(Data shown Opens)
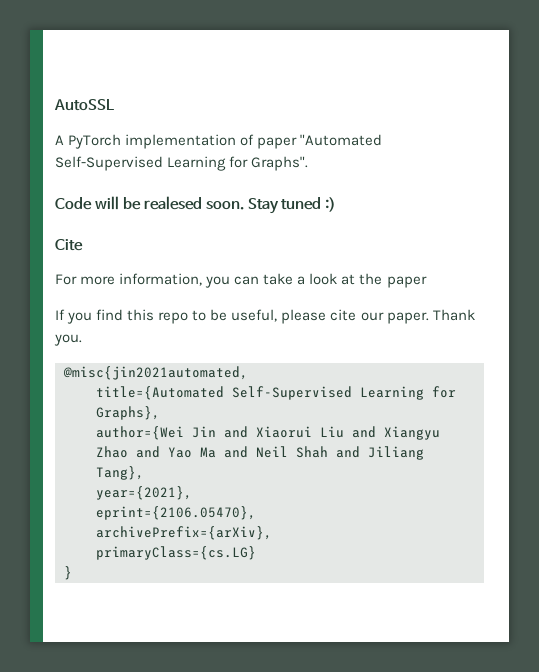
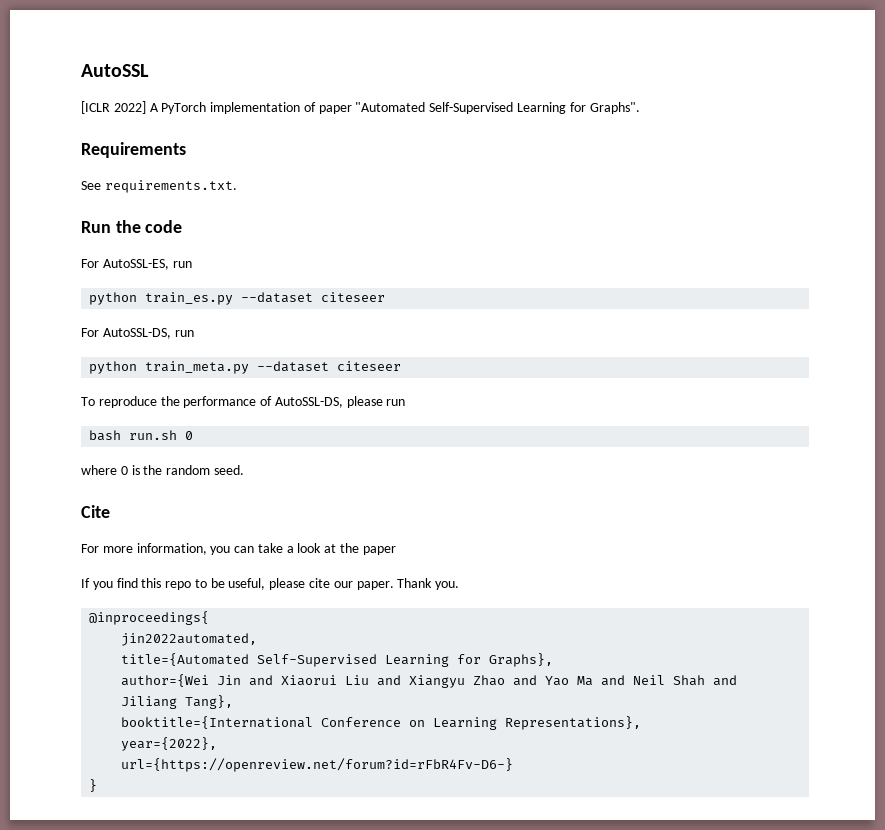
(114, 105) none -> [81,101,146,114] [ICLR 2022]
[55,196,337,214] Code will be realesed soon. Stay tuned :) -> [81,142,186,158] [81,180,237,193] [81,220,183,233] [81,259,192,270] [89,292,386,305] [81,328,194,339] [89,361,402,374] [81,396,406,408] [89,430,194,441] [81,465,244,475] Requirements // See requirements.txt. // Run the code // For AutoSSL-ES, run // python train_es.py --dataset citeseer // For AutoSSL-DS, run // python train_meta.py --dataset citeseer // To reproduce the performance of AutoSSL-DS, please run // bash run.sh 0 // where 0 is the random seed.
[63,366,248,380] @misc{jin2021automated, -> [89,611,210,625] [121,633,258,646] @inproceedings{ // jin2022automated,
[96,486,192,500] [96,506,256,520] [96,526,272,540] [96,546,256,560] year={2021}, // eprint={2106.05470}, // archivePrefix={arXiv}, // primaryClass={cs.LG} -> [121,716,642,730] [121,737,218,751] [121,758,514,772] booktitle={International Conference on Learning Representations}, // year={2022}, // url={https://openreview.net/forum?id=rFbR4Fv-D6-}

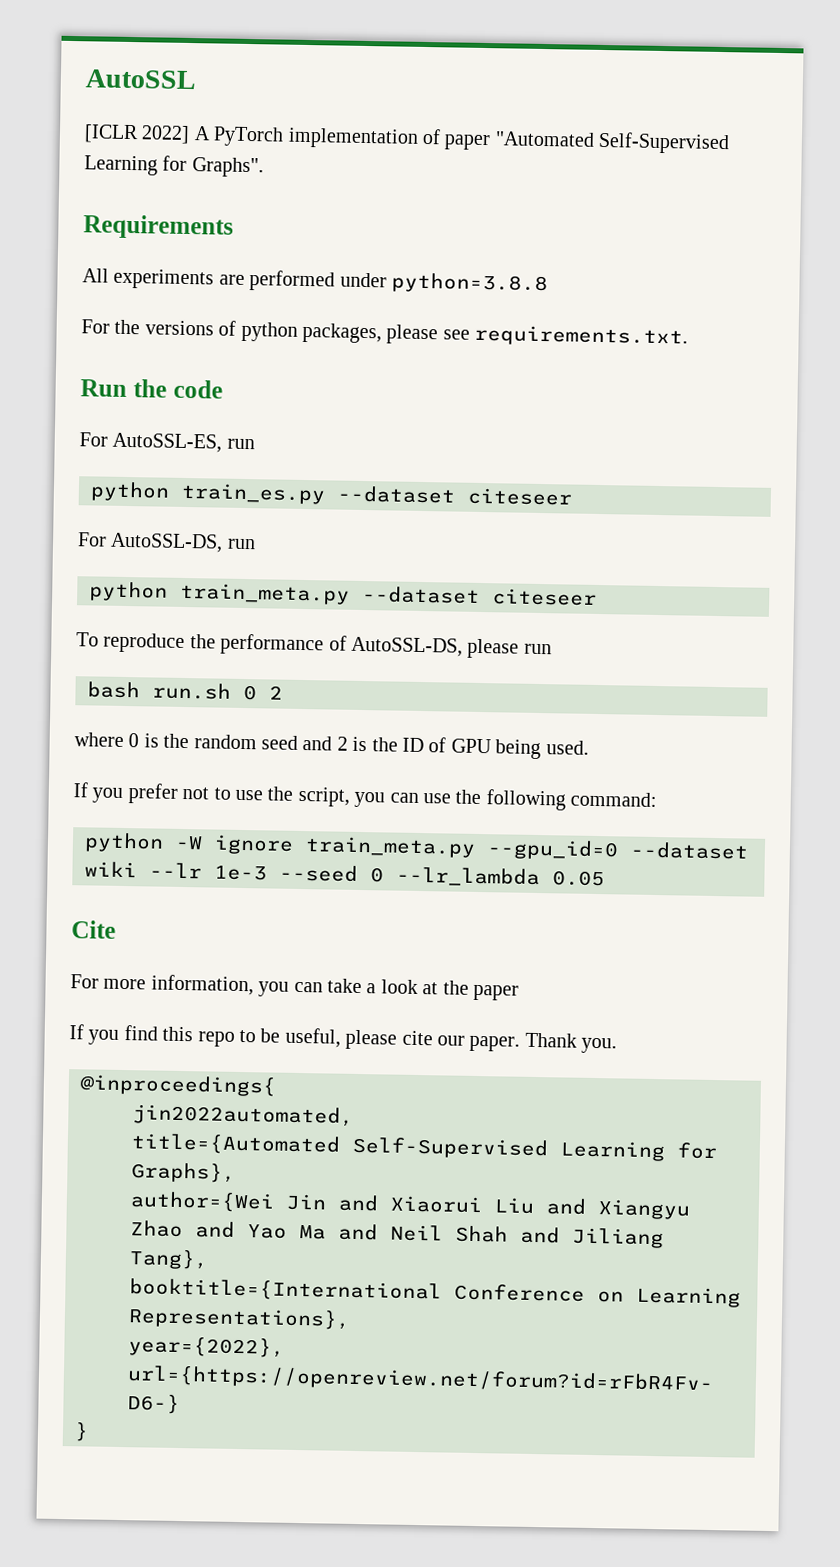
[81,181,101,190] See -> [82,268,548,295] [81,319,470,345] All experiments are performed under python=3.8.8 // For the versions of python packages, please see
(194, 435) none -> [269,685,283,700] 2
[213,465,244,475] seed. -> [261,735,589,760] [73,782,658,811] [84,832,749,861] [84,861,605,888] seed and 2 is the ID of GPU being used. // If you prefer not to use the script, you can use the following command: // python -W ignore train_meta.py --gpu_id=0 --dataset wiki --lr 1e-3 --seed 0 --lr_lambda 0.05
(Data shown Closes)
** What to work on **
Select and copy each line from the data that includes the word "seed".

** Result for this task **
[55,196,337,214] Code will be realesed soon. Stay tuned :) -> [81,142,186,158] [81,180,237,193] [81,220,183,233] [81,259,192,270] [89,292,386,305] [81,328,194,339] [89,361,402,374] [81,396,406,408] [89,430,194,441] [81,465,244,475] Requirements // See requirements.txt. // Run the code // For AutoSSL-ES, run // python train_es.py --dataset citeseer // For AutoSSL-DS, run // python train_meta.py --dataset citeseer // To reproduce the performance of AutoSSL-DS, please run // bash run.sh 0 // where 0 is the random seed.
[213,465,244,475] seed. -> [261,735,589,760] [73,782,658,811] [84,832,749,861] [84,861,605,888] seed and 2 is the ID of GPU being used. // If you prefer not to use the script, you can use the following command: // python -W ignore train_meta.py --gpu_id=0 --dataset wiki --lr 1e-3 --seed 0 --lr_lambda 0.05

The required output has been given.